244 P. 277, 75 Mont. 466, 1926 Mont. LEXIS 40
CourtMontana Supreme Court
DecidedFebruary 23, 1926
DocketNo. 5,856.
StatusPublished
Cited by12 cases

This text of 244 P. 277 (Griffith v. Montana Wheat Growers' Ass'n) is published on Counsel Stack Legal Research, covering Montana Supreme Court primary law. Counsel Stack provides free access to over 12 million legal documents including statutes, case law, regulations, and constitutions.

Bluebook
Griffith v. Montana Wheat Growers' Ass'n, 244 P. 277, 75 Mont. 466, 1926 Mont. LEXIS 40 (Mo. 1926).

Opinions

MR. JUSTICE HOLLOWAY

delivered the opinion of the court.

This action was instituted on September 18, 1924, by Sarah Griffith against the Montana Wheat Growers’ Association, Montgomery Warden & Co. and L. E'. Montgomery. On December 17 plaintiff procured the default of the defendant Montana Wheat Growers’ Association to be entered. On December 19, the Security State Bank of Outlook filed in the action its application to intervene, its affidavit in support thereof, and its complaint in intervention. On December 22 plaintiff moved to strike these papers from the files, and on the same day the default of the other defendants was entered. On December 31 the bank applied to the court for permission to file an amended complaint in intervention, and on January 3, 1925, the application was granted, and the amended complaint was 'filed on January 5. On September 8, 1925, plaintiff tendered her evidence, and on September 9 the court rendered judgment in her favor and against all of the defendants. From that judgment defendant Montana Wheat Growers’ Association and the intervener bank have appealed.

Plaintiff has moved to dismiss the appeal of the intervener on the ground that it is not interested in the controversy and is not aggrieved by the judgment.

*469 The right of a party to appeal is not absolute.

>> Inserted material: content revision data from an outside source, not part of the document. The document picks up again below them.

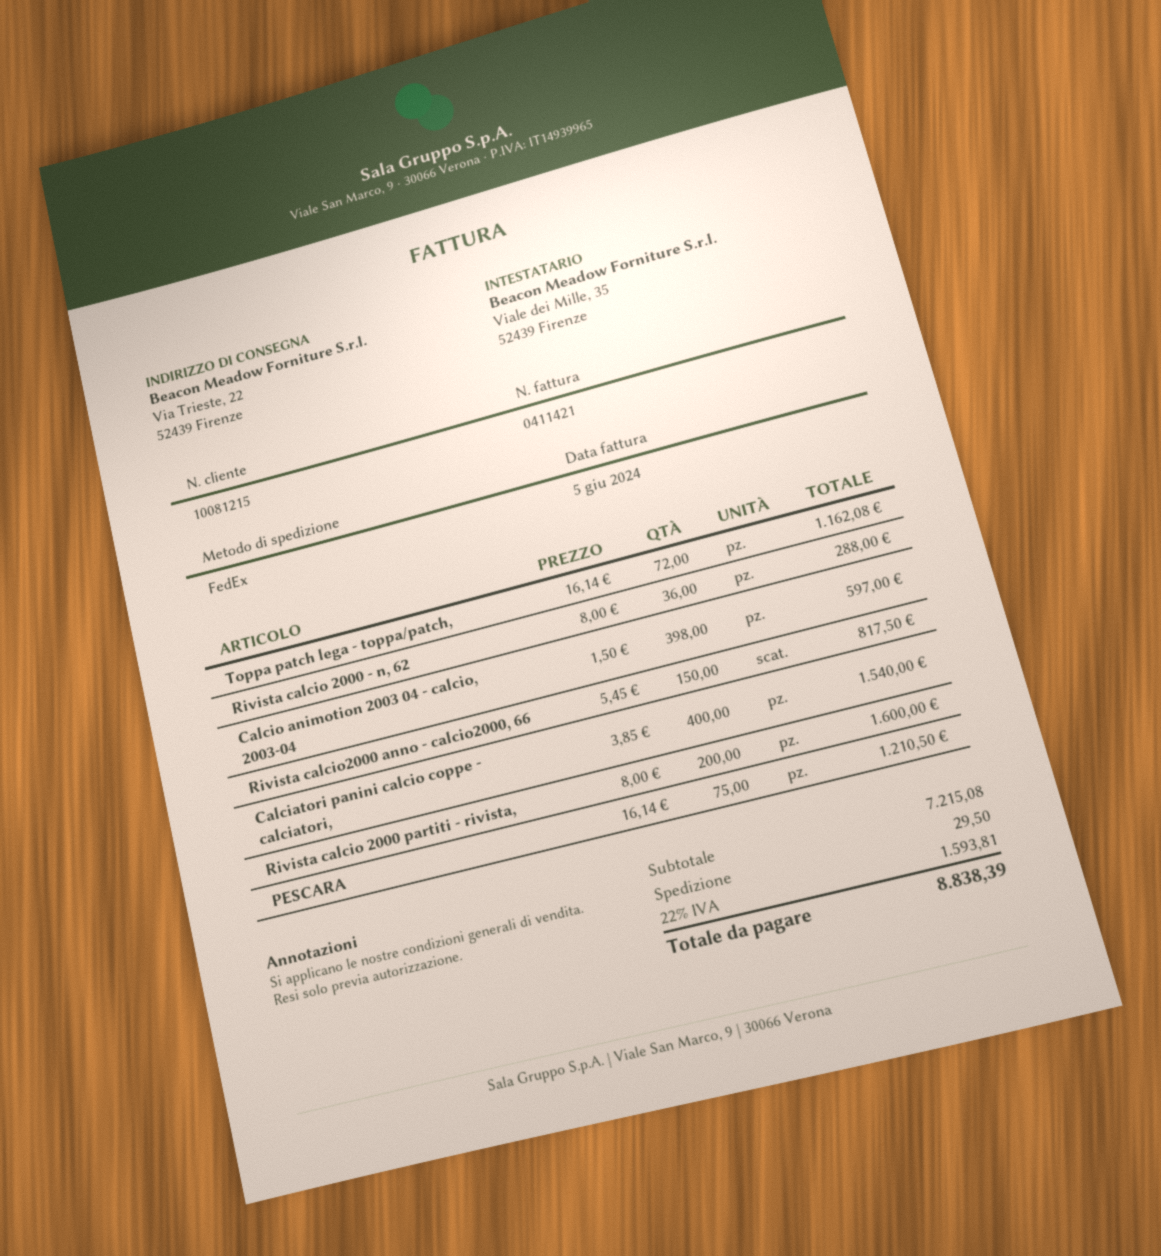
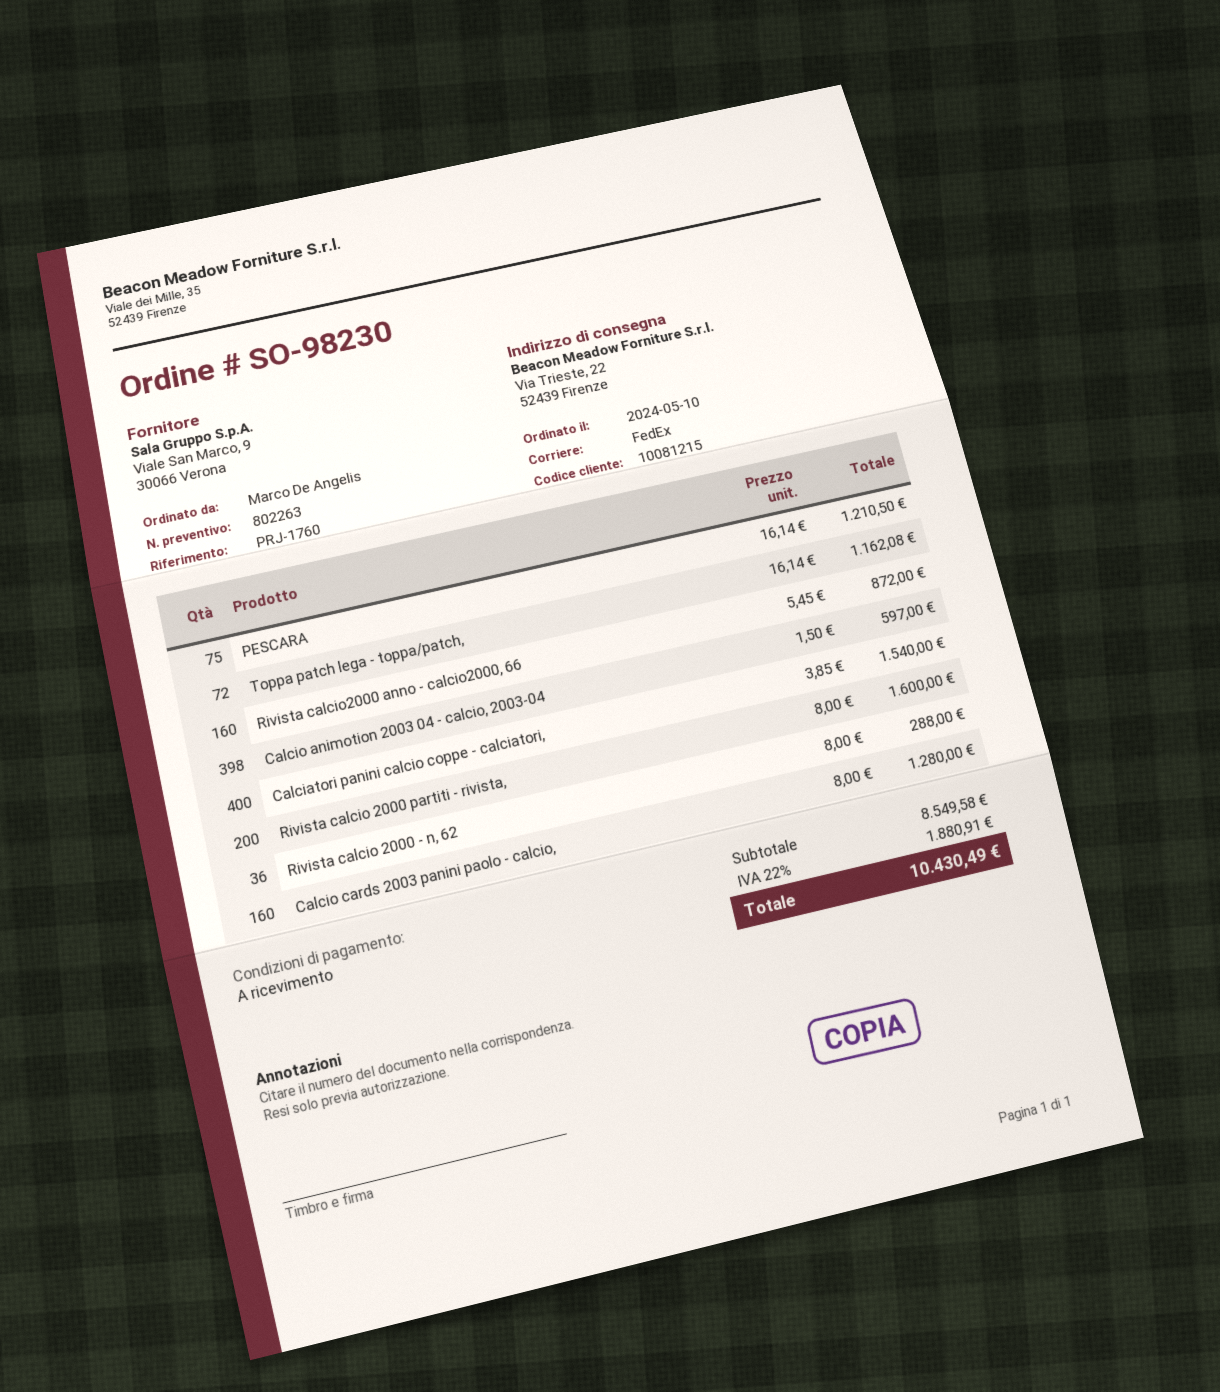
Rivista calcio2000 anno - calcio2000, 66: 150 x 5.45 = 817.50 -> 160 x 5.45 = 872.00
Calcio cards 2003 panini paolo - calcio,: none -> 160 x 8.00 = 1280.00
subtotal: 7215.08 -> 8549.58
shipping: 29.50 -> none
tax: 22% = 1593.81 -> 22% = 1880.91
total: 8838.39 -> 10430.49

Section 9730, Revised Codes of 1921, provides: “A party aggrieved may appeal in the cases prescribed in sections 9729 to 9761 of this Code.” The converse is equally true: A party who is not aggrieved by a judgment or order may not appeal from it. (In re Barker’s Estate, 26 Mont. 279, 67 Pac. 941; Chicago, M. & St. P. Ry. Co. v. White, 36 Mont. 437, 93 Pac. 350.) It is a general rule, of universal application, that to enable a party to appeal from a judgment or order he must have an interest in the subject matter of the litigation which is injuriously affected by the judgment or- order. The numerous cases supporting the rule will be found cited in 3 C. J. 629, 2 R. O. L. 52, and 'in the notes to 119 Am. St. Rep. 740-750.

The question then arises: Is the intervener aggrieved by the judgment which was entered in this action?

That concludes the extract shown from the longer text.